# Ghostly zoom and focus issues - help!



## photoSentinelPro (Nov 25, 2013)

One of our clients has a long term time-lapse unit that is exhibiting very strange behaviour. Across three photos taken at 30 minute intervals, the frame has zoomed out and the depth of field/focus has changed! Here (Ghostly zoom and focus issues - photoSentinel Time-Lapse System | photoSentinel Time-Lapse System) are five photos taken across the weird change, along with Exif data. First two photos (and previous) the focal length is recorded at 19mm, third photo is 18 and then last two photos (and following) are 12mm...

If you have any ideas what's happening with the lens, let us know!

Other bits and piece of information:


camera: Nikon D3100
lens: Sigma 10-24mm f3.5-4.5
focus: manual
camera is not pointing up, so gravity can't have pulled the zoom out
No one has touched the camera (that we know of)
Re: Exif data, the "distance to subject" keeps changing, but I'm assuming, given that (I'm pretty sure) the lens is in manual focus, that this just means the distance it is metering from. Or, might this indicate that it is actually in auto focus?
the enclosure is as weatherproof as you can without immersing it one metre under water, so there's no way a mouse or something has gotten in 
	

	
	
		
		

		
			





The only thing I can think of is that there was some massive vibration next to the pole that vibrated the zoom and focus rings and turned them. Seems incredibly unlikely, but straws are all we have to clutch at! Of course, "the most obvious explanation is the most likely" so maybe someone did sit up there for half an hour slowly changing the zoom and focus...

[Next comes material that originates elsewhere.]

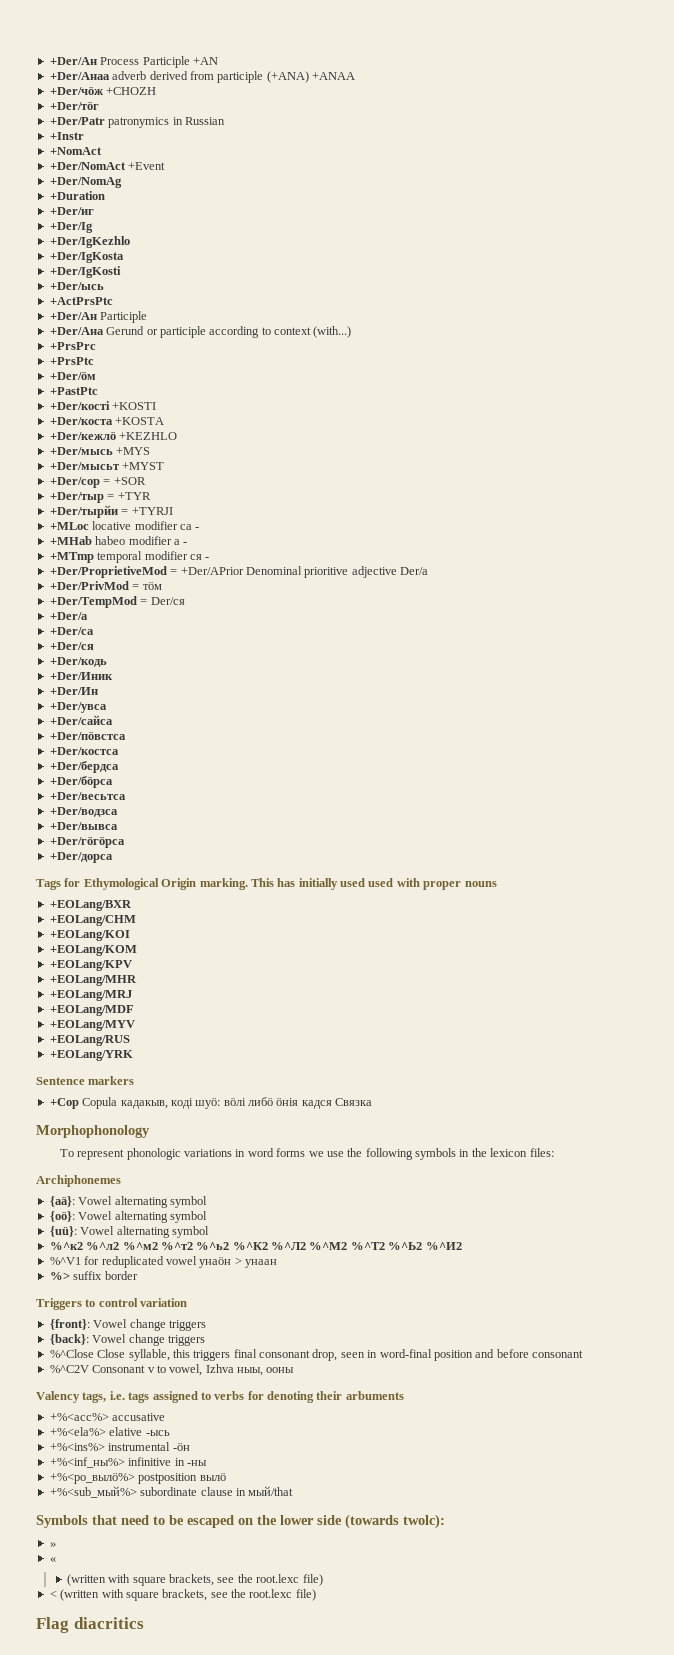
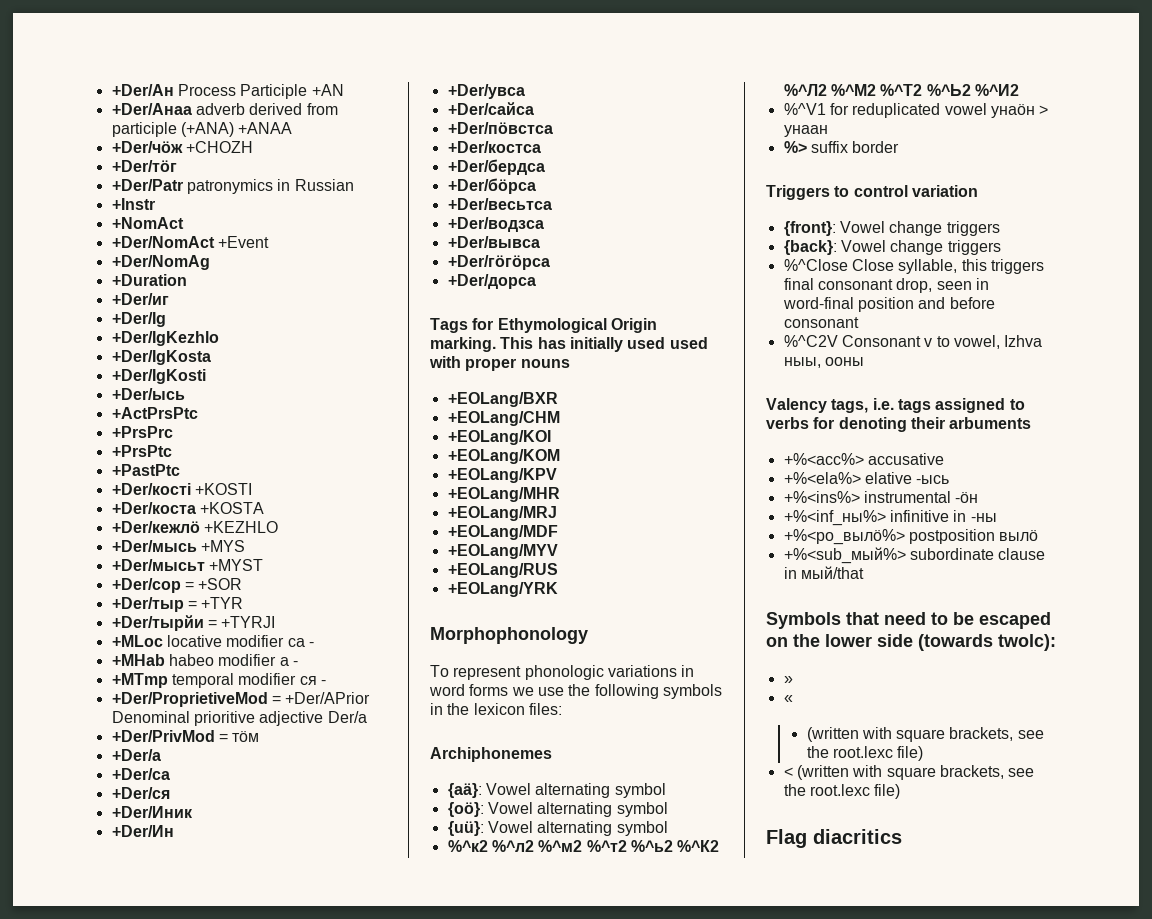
[49,311,148,323] [49,326,352,338] // +Der/Ан Participle // +Der/Ана Gerund or participle according to context (with...) -> (198, 413) none
[49,372,96,380] // +Der/ӧм -> (172, 451) none
[49,596,185,608] // +Der/TempMod = Der/ся -> (260, 736) none
[49,657,107,667] // +Der/кодь -> (170, 793) none
[36,1076,135,1085] [49,1097,373,1109] // Sentence markers // +Cop Copula кадакыв, коді шуӧ: вӧлі либӧ ӧнія кадся Связка -> (558, 589) none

Anyone able to shed any light on this spooky phenomenon?

Matt


----------



## SCraig (Nov 25, 2013)

My suggestion would be to use some electrical tape to tape the zoom ring so it won't move after you get it set.  If nothing else that will tell you for certain whether the zoom ring is moving or not.


----------



## Derrel (Nov 25, 2013)

As SCraig suggested, I suspect the very common "*zoom creep*" is what is occurring. On MANY zoom lenses, the lens will change focal length, as gravity affects the zooming mechanism. This can happen on both push-pull zoom designs and also rotating ring designs. I have a Sigma 18-125 that has HORRIBLE zoom creep. Same with my Nikon Series E 36-72mm f/3.5 and 70-150 f/3.5 lenses....pretty noticeable zoom creep on all three of those lenses. Zoom creep is actually the proper word for this, not just something I made up. On some newer zooms, the manufacturers have built in a locking mechanism that locks the focal length to keep the lens as compact as possible when the lens is in transport or being carried.


----------